Surgens autem Jesus de synagoga, introivit in domum Simonis. Socrus autem Simonis tenebatur magnis febribus: et rogaverunt illum pro ea.
39 Hij boog Zich over haar heen, gebood de koorts, en deze verliet haar. Onmiddellijk stond ze op, en bediende Hem.
Et stans super illam imperavit febri: et dimisit illam. Et continuo surgens, ministrabat illis.
40 Na zonsondergang brachten allen hun zieken, aan welke kwaal ze ook leden, naar Hem toe; Hij legde hun één voor één de handen op, en genas ze.
Cum autem sol occidisset, omnes qui habebant infirmos variis languoribus, ducebant illos ad eum. At ille singulis manus imponens, curabat eos.
41 Ook gingen van velen de boze geesten uit, terwijl ze riepen: Gij zijt de Zoon van God. Maar ten strengste verbood Hij hun te spreken, omdat ze wisten, dat Hij de Christus was.
Exibant autem dæmonia a multis clamantia, et dicentia: Quia tu es Filius Dei: et increpans non sinebat ea loqui: quia sciebant ipsum esse Christum.
42 Toen het dag was geworden, ging Hij heen, en begaf Hij Zich naar een eenzame plaats. De scharen zochten naar Hem; en toen ze Hem hadden bereikt, trachtten ze Hem te beletten, van hen heen te gaan.

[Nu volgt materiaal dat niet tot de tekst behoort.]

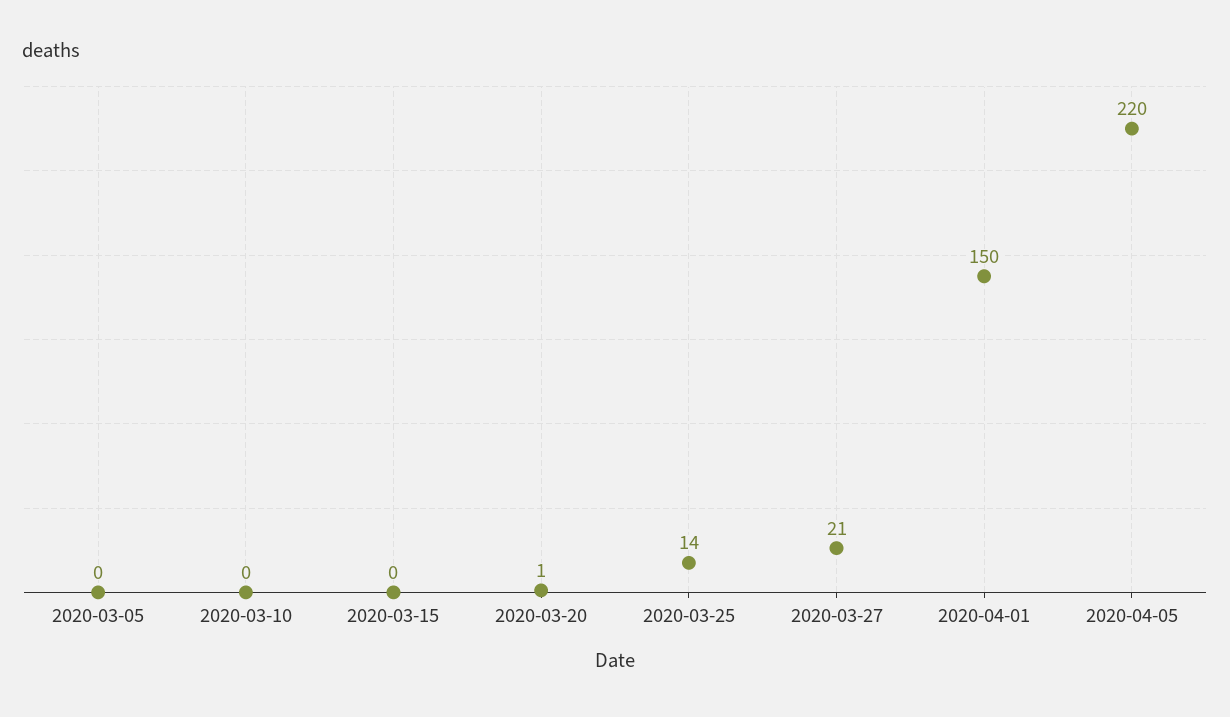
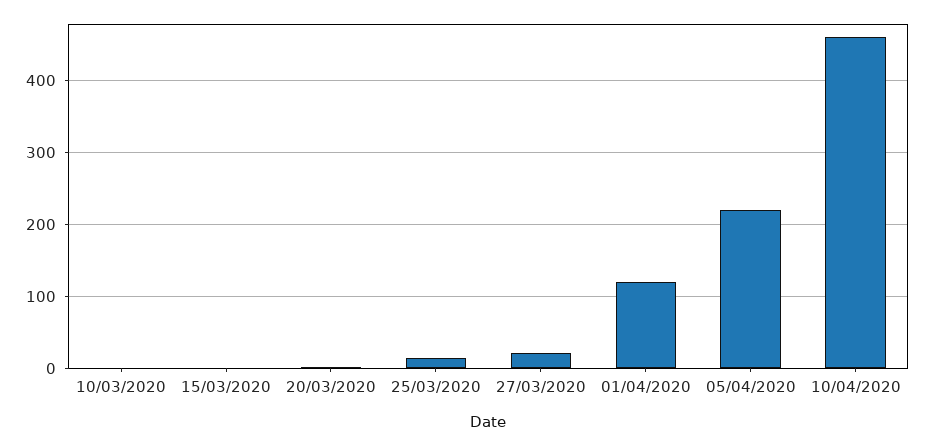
2020-03-05: 0 -> none
2020-04-01: 150 -> 120
10/04/2020: none -> 460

Facta autem die egressus ibat in desertum locum, et turbæ requirebant eum, et venerunt usque ad ipsum: et detinebant illum ne discederet ab eis.
43 Maar Hij zeide hun: Ook aan andere steden moet Ik de blijde boodschap van het koninkrijk Gods gaan verkondigen; want daartoe ben Ik gezonden.
Quibus ille ait: Quia et aliis civitatibus oportet me evangelizare regnum Dei: quia ideo missus sum.
44 En Hij preekte in de synagogen van Judea.
Et erat prædicans in synagogis Galilææ.